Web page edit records
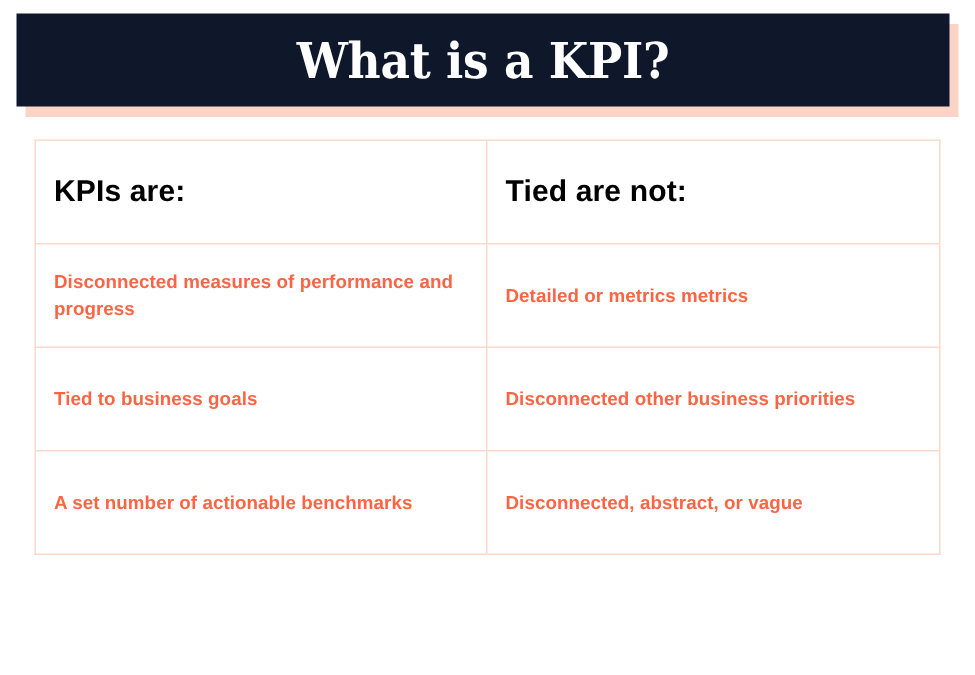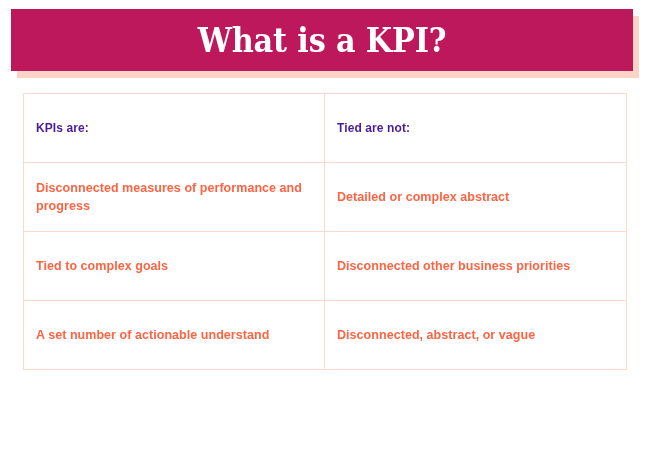"What is a KPI?" .banner { background: #be185d -> #0f172a }
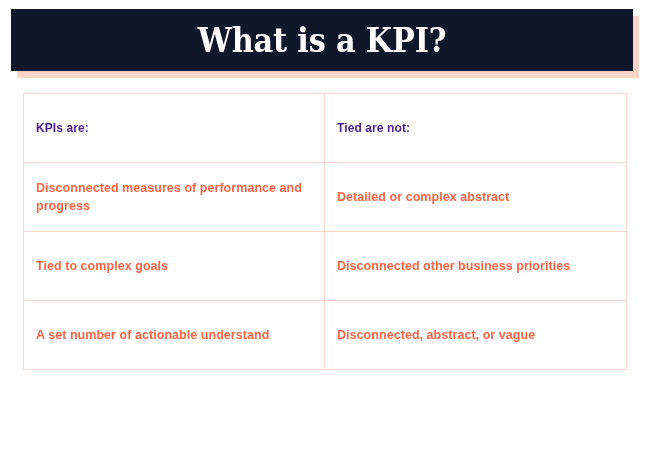"KPIs are:" .head-cell { color: #4c1d95 -> #000000; font-size: 12px -> 20px }
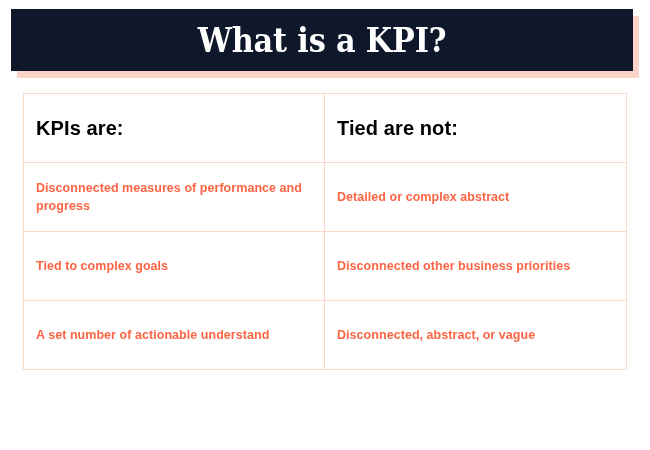"Detailed or complex abstract" span.body-cell { text: complex abstract -> metrics metrics }
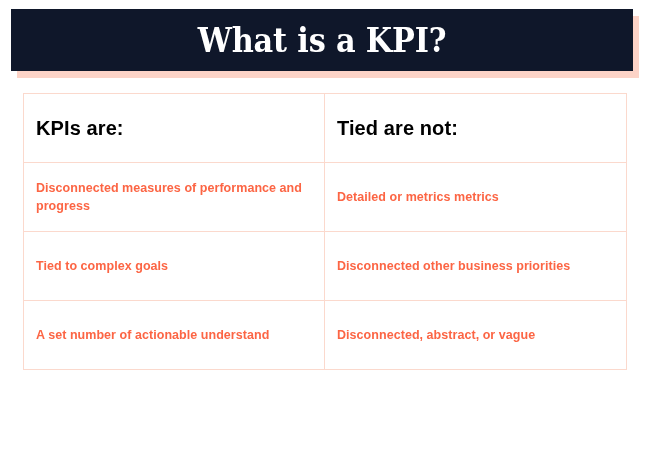"Tied to complex goals" span.body-cell { text: complex -> business }
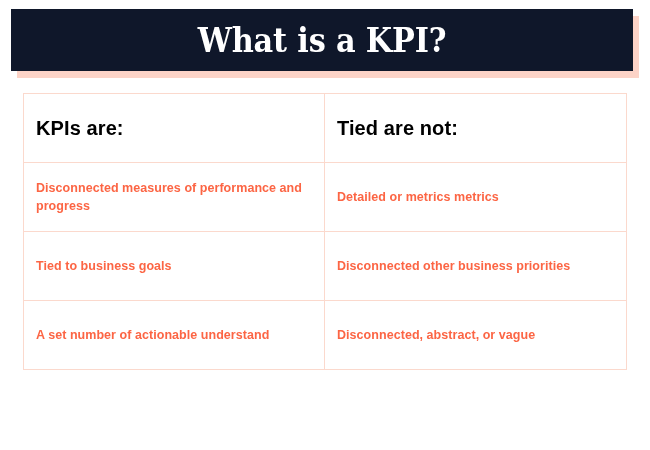"A set number of actionable" span.body-cell { text: understand -> benchmarks }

-- WORK INSTRUCTIONS --
Each entry shown above must be quoted exactly, with its pictures left out.

-- ANSWER SECTION --
"What is a KPI?" .banner { background: #be185d -> #0f172a }
"KPIs are:" .head-cell { color: #4c1d95 -> #000000; font-size: 12px -> 20px }
"Detailed or complex abstract" span.body-cell { text: complex abstract -> metrics metrics }
"Tied to complex goals" span.body-cell { text: complex -> business }
"A set number of actionable" span.body-cell { text: understand -> benchmarks }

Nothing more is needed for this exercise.